The new format will also support region and projection information. The
region will be stored in GMT **-R** format (i.e., **-R**\ *W/E/S/N*,
where the *W/E/S/N* values represent the extent of features); the **@R**
code sequence marks the domain information. A sample region header is:

   ::

    # @R150/190/-45/-54

Projection information will be represented as four optional strings,
prefixed by **@J** (J being the GMT character for projection
information. The **@J** code will be followed by a character identifying
the format, as shown in Table :ref:`projectspec <tbl-projectspec>`.

.. _tbl-projectspec:

+------------+-------------------------------------------------------------------------------------------------+
| **Code**   | **Projection Specification**                                                                    |
+============+=================================================================================================+
| @Je        | EPSG code for the projection                                                                    |
+------------+-------------------------------------------------------------------------------------------------+
| @Jg        | A string representing the projection parameters as used by GMT                                  |
+------------+-------------------------------------------------------------------------------------------------+
| @Jp        | A string comprising the PROJ parameters representing the projection parameters                  |
+------------+-------------------------------------------------------------------------------------------------+
| @Jw        | A string comprising the OGR WKT (well known text) representation of the projection parameters   |
+------------+-------------------------------------------------------------------------------------------------+

Sample projection strings are:

   ::

    # @Je4326 @JgX @Jp"+proj=longlat +ellps=WGS84+datum=WGS84 +no_defs"
    # @Jw"GEOGCS[\"WGS84\",DATUM[\"WGS_1984\",SPHEROID\"WGS84\",6378137,\
    298.257223563,AUTHORITY[\"EPSG\",\"7030\"]],TOWGS84[0,0,0,0,0,0,0],
    AUTHORITY[\"EPSG\",\"6326\"]],PRIMEM[\"Greenwich\",0,\
    AUTHORITY[\"EPSG\",\"8901\"]],UNIT[\"degree\",0.01745329251994328,\
    AUTHORITY[\"EPSG\",\"9122\"]],AUTHORITY[\"EPSG\",\"4326\"]]"

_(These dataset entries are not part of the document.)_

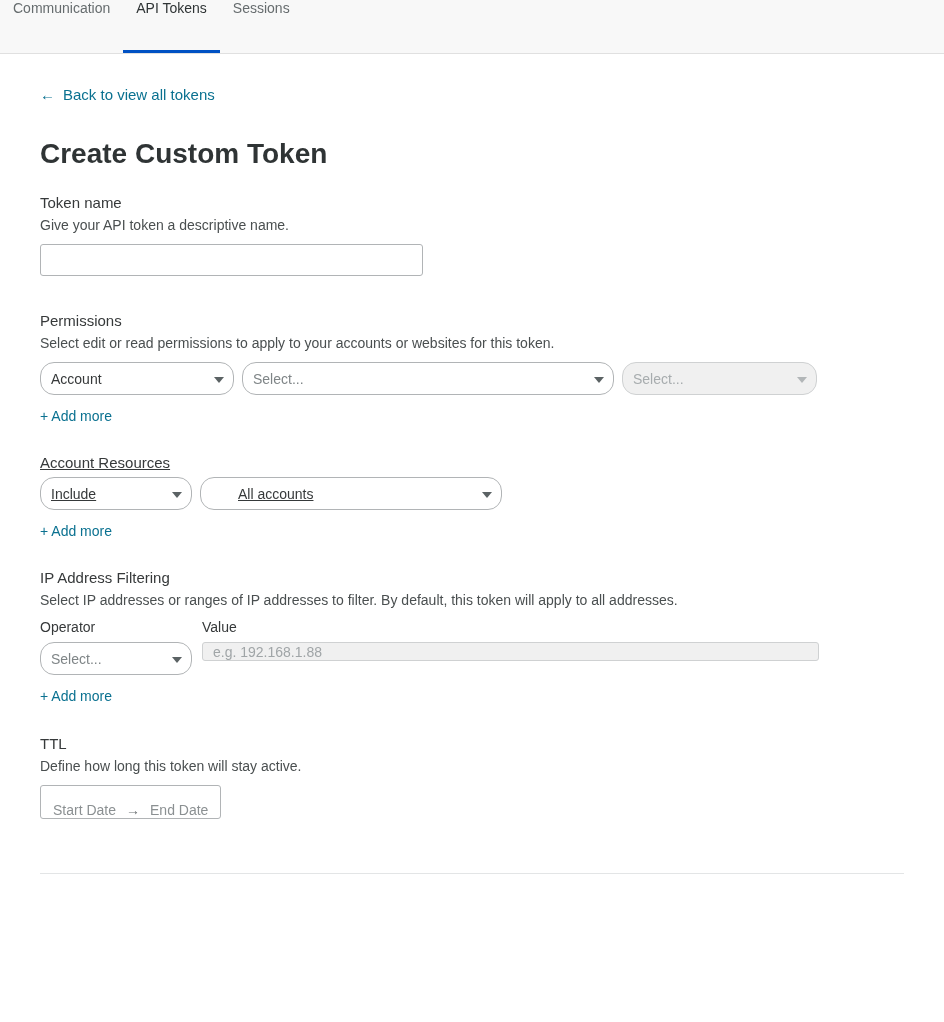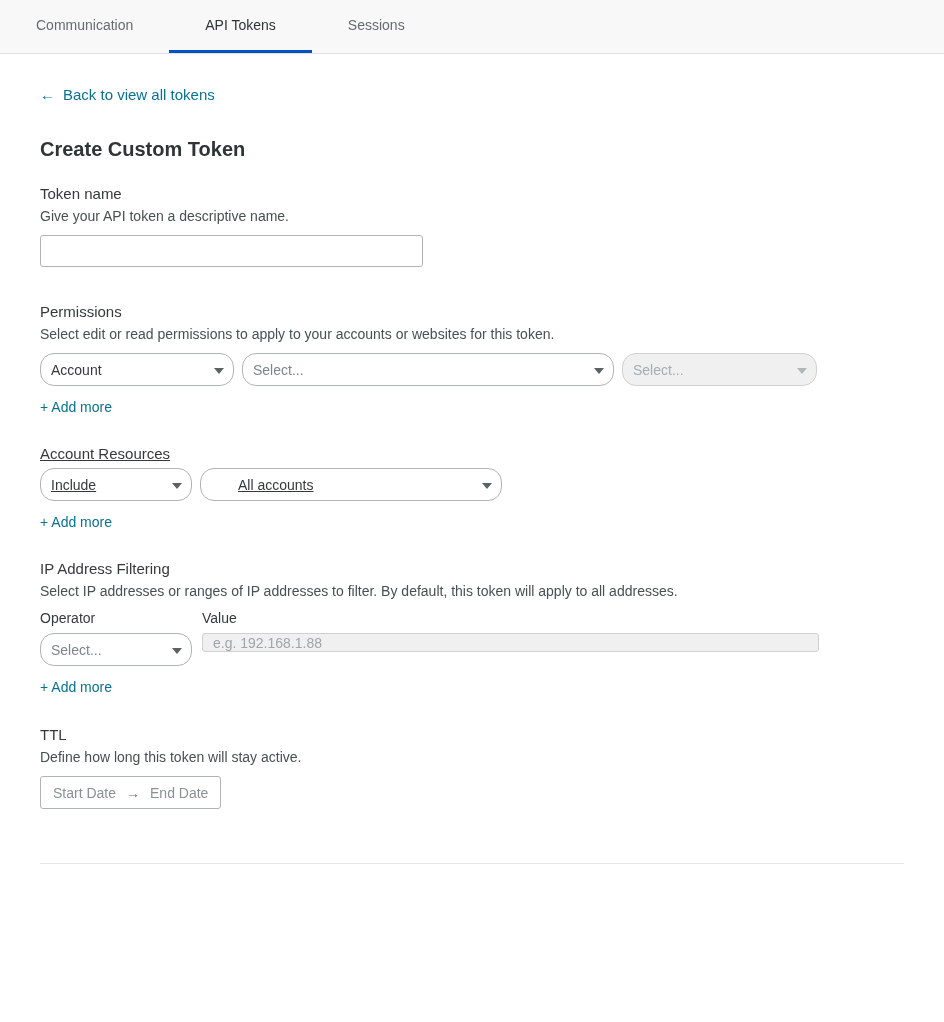"Communication" .tab { align-items: center -> flex-start; padding: 0 36px -> 0 13px }
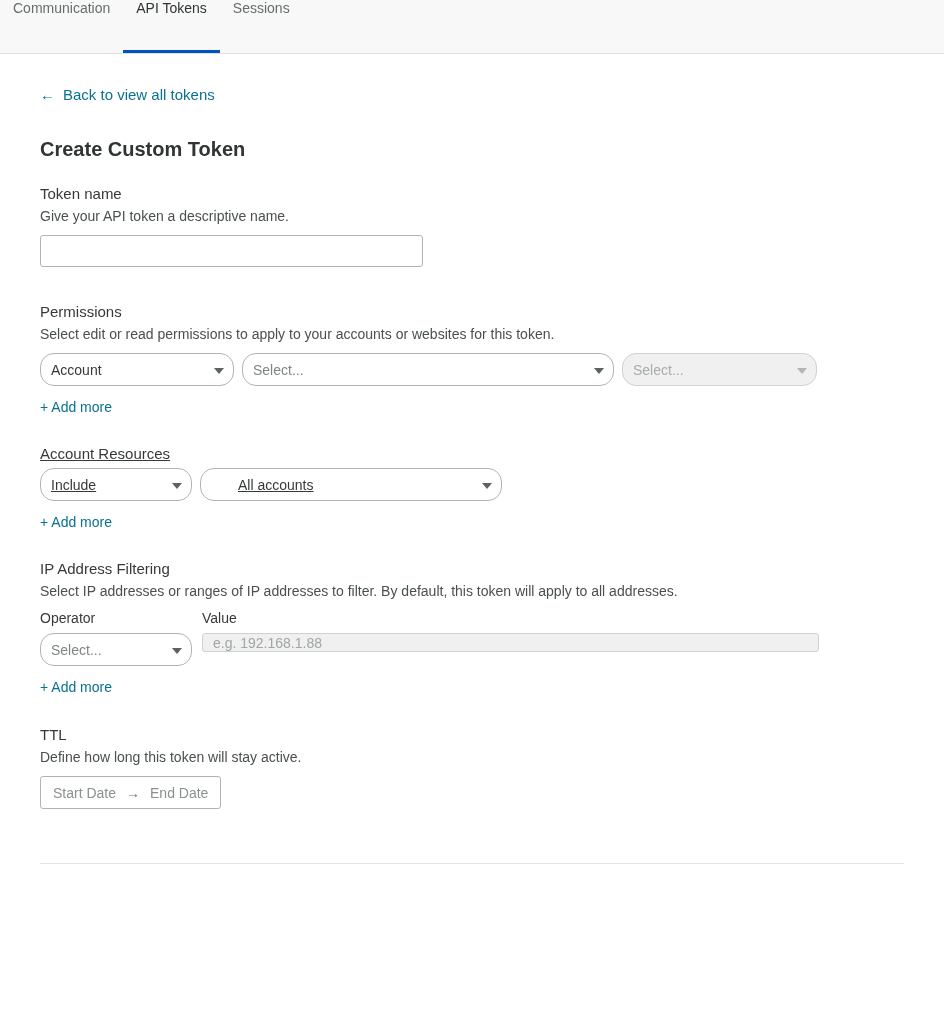"Create Custom Token" h1.page-title { font-size: 20px -> 28px }
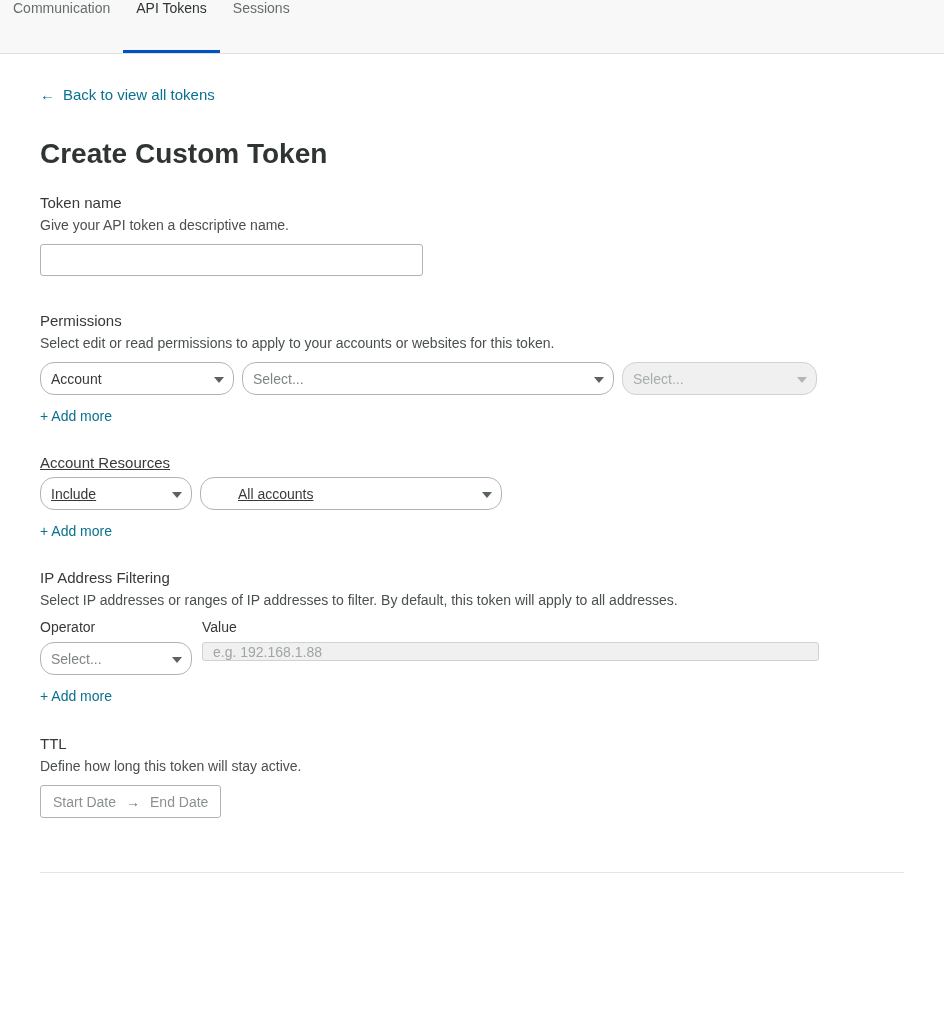"Start Date" .ttl-box { align-items: center -> flex-start; padding: 0 12px -> 16px 12px }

Note that an OGR-generated file will not have a **@Jg** string, as OGR
does not have any knowledge of the GMT projection specification
format. GMT supports at least one of the other formats to provide
interoperability with other Open Source related GIS software packages.
One relatively simple approach, (with some limitations), would be a
lookup table matching EPSG codes to GMT strings.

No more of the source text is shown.